SETTE MILIARDI PER GLI OSPEDALI
L’Aifa (Agenzia italiana del farmaco), che dipende dal ministero della Salute, decide per ogni farmaco la classe di rimborsabilità. Quelli senza obbligo di prescrizione (ricetta del medico) hanno prezzo libero, a carico del paziente. L’Aifa controlla solo quelli non rimborsati ma con obbligo di ricetta: aumenti permessi ogni due anni, e senza superare l’inflazione programmata. Poi ci sono i medicinali rimborsati dal Servizio sanitario nazionale: su questi l’Aifa negozia il prezzo con le aziende produttrici. Anche perché sette miliardi di euro annui vengono spesi direttamente da ospedali e Asl.
Proprio in ambito ospedaliero è scoppiato il caso Avastin/Lucentis. Avastin era stata registrata nel 2004 per la cura contro il cancro dalla Roche. Poi si è scoperto che funzionava anche contro la maculopatia essudativa. Due anni dopo Novartis ha brevettato un farmaco specifico contro la maculopatia: Lucentis. Ora si scopre che le due aziende hanno favorito il secondo trattamento più costoso a svantaggio del primo.
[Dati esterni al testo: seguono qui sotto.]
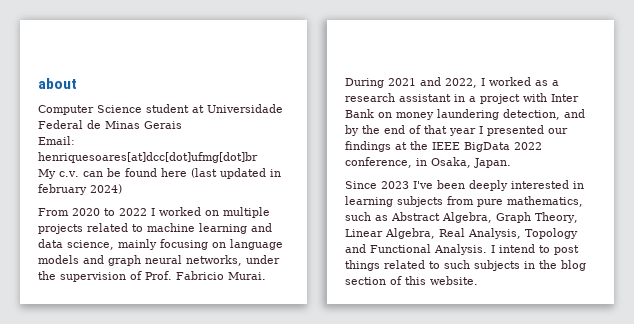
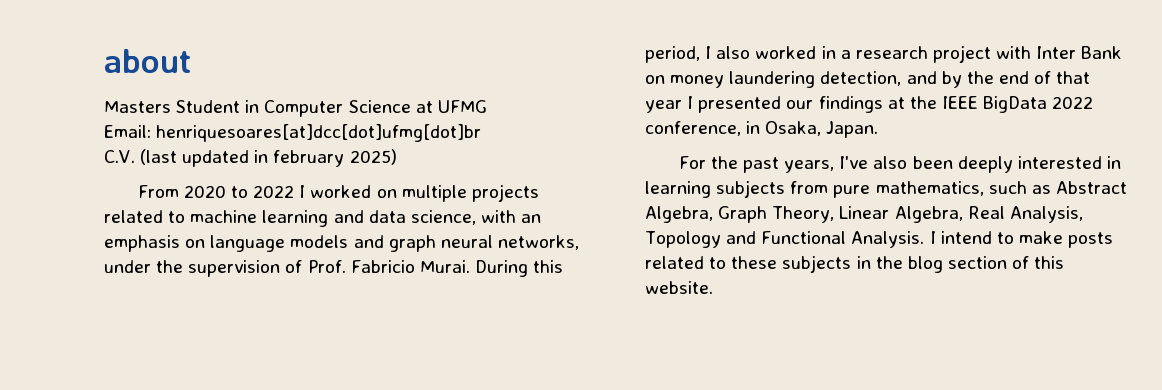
- Computer Science student at Universidade Federal de Minas Gerais
+ Masters Student in Computer Science at UFMG
  Email: henriquesoares[at]dcc[dot]ufmg[dot]br
- My c.v. can be found here (last updated in february 2024)
+ C.V. (last updated in february 2025)
- From 2020 to 2022 I worked on multiple projects related to machine learning and data science, mainly focusing on language models and graph neural networks, under the supervision of Prof. Fabricio Murai.
+ From 2020 to 2022 I worked on multiple projects related to machine learning and data science, with an emphasis on language models and graph neural networks, under the supervision of Prof. Fabricio Murai.
- During 2021 and 2022, I worked as a research assistant in a project with Inter Bank on money laundering detection, and by the end of that year I presented our findings at the IEEE BigData 2022 conference, in Osaka, Japan.
+ During this period, I also worked in a research project with Inter Bank on money laundering detection, and by the end of that year I presented our findings at the IEEE BigData 2022 conference, in Osaka, Japan.
- Since 2023 I've been deeply interested in learning subjects from pure mathematics, such as Abstract Algebra, Graph Theory, Linear Algebra, Real Analysis, Topology and Functional Analysis.
+ For the past years, I've also been deeply interested in learning subjects from pure mathematics, such as Abstract Algebra, Graph Theory, Linear Algebra, Real Analysis, Topology and Functional Analysis.
- I intend to post things related to such subjects in the blog section of this website.
+ I intend to make posts related to these subjects in the blog section of this website.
In questo modo, grazie ai rapporti che legano le due società, entrambe avrebbero ricevuto i propri guadagni.
Roche ha interesse a favorire le vendite di Lucentis, perché ottiene royalties: il farmaco è stato, infatti, sviluppato dall’americana Genentech, controllata da Roche. E Novartis, oltre a guadagnarci direttamente, lo fa anche indirettamente, attraverso la sua partecipazione (il 30%) in Roche. La Guardia di Finanza ha sequestrato e-mail fra dirigenti italiani delle due società che si mettono d’accordo, utilizzando anche articoli compiacenti della stampa specializzata e «pareri» favorevoli di medici.
Nel 2007 l’Aifa permise l’utilizzo di Avastin per la cura delle maculopatie nella forma off label: espressione che indica l’utilizzo di un farmaco al di fuori delle indicazioni terapeutiche ufficiali. Si è andati avanti così fino al 2012, quando l’Aifa decide di escludere Avastin dagli off label. Da allora la Sanità pubblica ha passato solo Lucentis, spendendo 45 milioni di euro in più rispetto all’Avastin in un solo anno. Non è la prima volta che una casa farmaceutica (o due in combutta fra loro) favorisce un farmaco più remunerativo, a scapito di altri ugualmente efficaci e sicuri ma più economici. È successo, per esempio, per il gabapentin e il pregabalin, principi attivi molto simili che si usano contro il dolore neuropatico. Il primo è più vecchio: quando il brevetto è scaduto, il produttore Pfizer ha messo il secondo sul mercato con un costo più alto, organizzando campagne per decantarne le proprietà innovative.

A CHE SERVONO I NUOVI FARMACI?
Ed ecco un altro problema. Spiega Garattini: «Ci sono molti farmaci, forse troppi, con le stesse indicazioni terapeutiche. Degli antipertensivi, per esempio, si contano centinaia di confezioni. Come mai? Sono tutti necessari? Per l’approvazione di un nuovo farmaco la legge europea richiede tre caratteristiche: qualità, efficacia, sicurezza. Qualità: il farmaco deve possedere sempre la stessa composizione, essere stabile per un certo periodo, così da fissarne la scadenza, e assorbibile per poter penetrare nel sangue. Efficacia: capacità d’esercitare un effetto benefico. Sicurezza: conoscenza degli effetti collaterali. Nulla da eccepire, ma queste caratteristiche non sono valori assoluti: andrebbero confrontati con quanto già esiste in terapia per le stesse indicazioni. Invece i confronti non vengono richiesti dalla legge. Quindi c’è la possibilità che un nuovo farmaco sia meno attivo o più tossico di quelli già disponibili».
C’è, infine, un problema di buon senso. Avastin costa 15 euro a iniezione, Lucentis 750. Quando fu introdotto, il suo prezzo era addirittura 1.500 euro. «Se il produttore si fosse accontentato di un prezzo superiore ma accettabile, per esempio 200 euro, il caso non sarebbe nato», spiega il presidente Piovella. Insomma, le case farmaceutiche hanno tutto il diritto di guadagnare dai farmaci che producono. Anche perché i loro brevetti scadono dopo vent’anni. Ma con misura.